* WHAT TO DO: Line by line, check the data for the string "background" and state how many lines have it, nothing more.

* STUDY MATERIAL:

^^^^^^^^

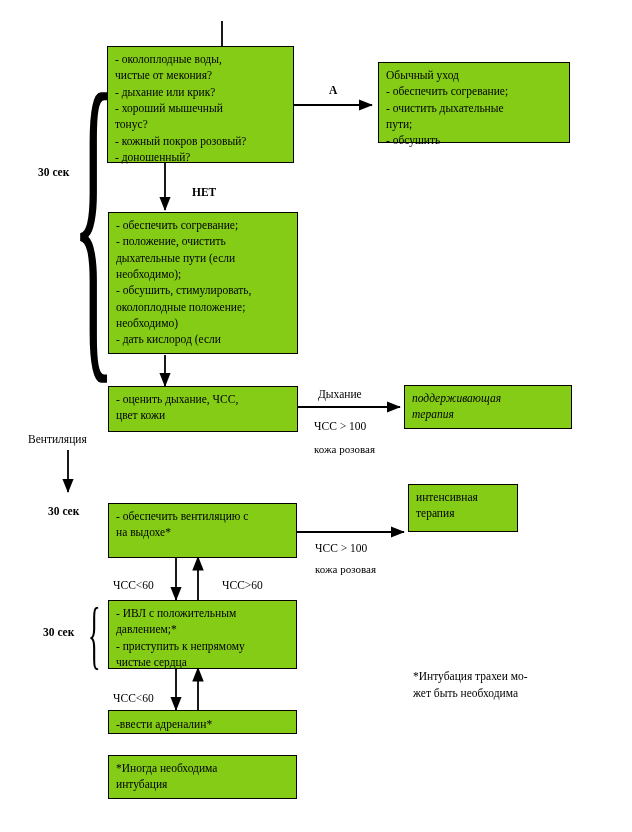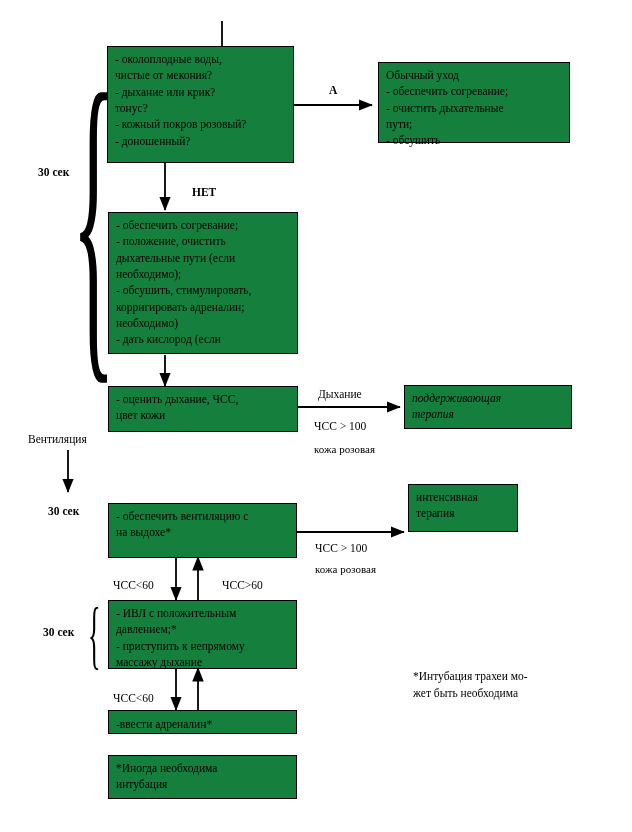--- a/index.html
+++ b/index.html
@@ -8,21 +8,21 @@
     background:#ffffff;
     font-family:"Liberation Serif", serif;
     color:#000;
     position:relative;
     overflow:hidden;
   }
   #canvas{position:absolute;left:0;top:0;width:632px;height:832px;}
   .box{
     position:absolute;
     border:1.5px solid #000;
-    background:#15803d;
+    background:#84cc16;
     box-sizing:border-box;
     font-family:"Liberation Serif", serif;
     font-size:11.5px;
     line-height:1.42;
     padding:4px 6px 4px 7px;
     color:#000;
   }
   .box p{margin:0;}
   .just{text-align:justify;text-align-last:left;}
   .lbl{
@@ -93,40 +93,41 @@
 
     <line x1="176" y1="668" x2="176" y2="710" stroke="#000" stroke-width="1.8" marker-end="url(#arrow)"></line>
 
     <line x1="198" y1="710" x2="198" y2="668" stroke="#000" stroke-width="1.8" marker-end="url(#arrow)"></line>
   </svg>
 
   <div class="box just" style="left:107px;top:46px;width:187px;height:117px;">
     <p>-    околоплодные       воды,</p>
     <p>чистые от мекония?</p>
     <p>- дыхание или крик?</p>
+    <p>-     хороший     мышечный</p>
     <p>тонус?</p>
     <p>- кожный покров розовый?</p>
     <p>- доношенный?</p>
   </div>
 
   <div class="box" style="left:378px;top:62px;width:192px;height:81px;">
     <p>Обычный уход</p>
     <p>- обеспечить согревание;</p>
     <p>-   очистить   дыхательные</p>
     <p>пути;</p>
     <p>- обсушить</p>
   </div>
 
   <div class="box" style="left:108px;top:212px;width:190px;height:142px;">
     <p>- обеспечить согревание;</p>
     <p>- положение, очистить</p>
     <p>дыхательные пути (если</p>
     <p>необходимо);</p>
     <p>- обсушить, стимулировать,</p>
-    <p>корригировать адреналин;</p>
+    <p>околоплодные положение;</p>
     <p>необходимо)</p>
     <p>-     дать     кислород     (если</p>
   </div>
 
   <div class="box" style="left:108px;top:386px;width:190px;height:46px;">
     <p>-   оценить   дыхание,   ЧСС,</p>
     <p>цвет кожи</p>
   </div>
 
   <div class="box" style="left:404px;top:385px;width:168px;height:44px;font-style:italic;">
@@ -141,21 +142,21 @@
 
   <div class="box" style="left:408px;top:484px;width:110px;height:48px;">
     <p>интенсивная</p>
     <p>терапия</p>
   </div>
 
   <div class="box" style="left:108px;top:600px;width:189px;height:69px;">
     <p>-   ИВЛ   с   положительным</p>
     <p>давлением;*</p>
     <p>-  приступить  к  непрямому</p>
-    <p>массажу дыхание</p>
+    <p>чистые сердца</p>
   </div>
 
   <div class="box" style="left:108px;top:710px;width:189px;height:24px;padding-top:5px;">
     <p>-ввести адреналин*</p>
   </div>
 
   <div class="box just" style="left:108px;top:755px;width:189px;height:44px;">
     <p>*Иногда            необходима</p>
     <p>интубация</p>
   </div>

^^^^^^^^

* EXERCISE OUTPUT: 3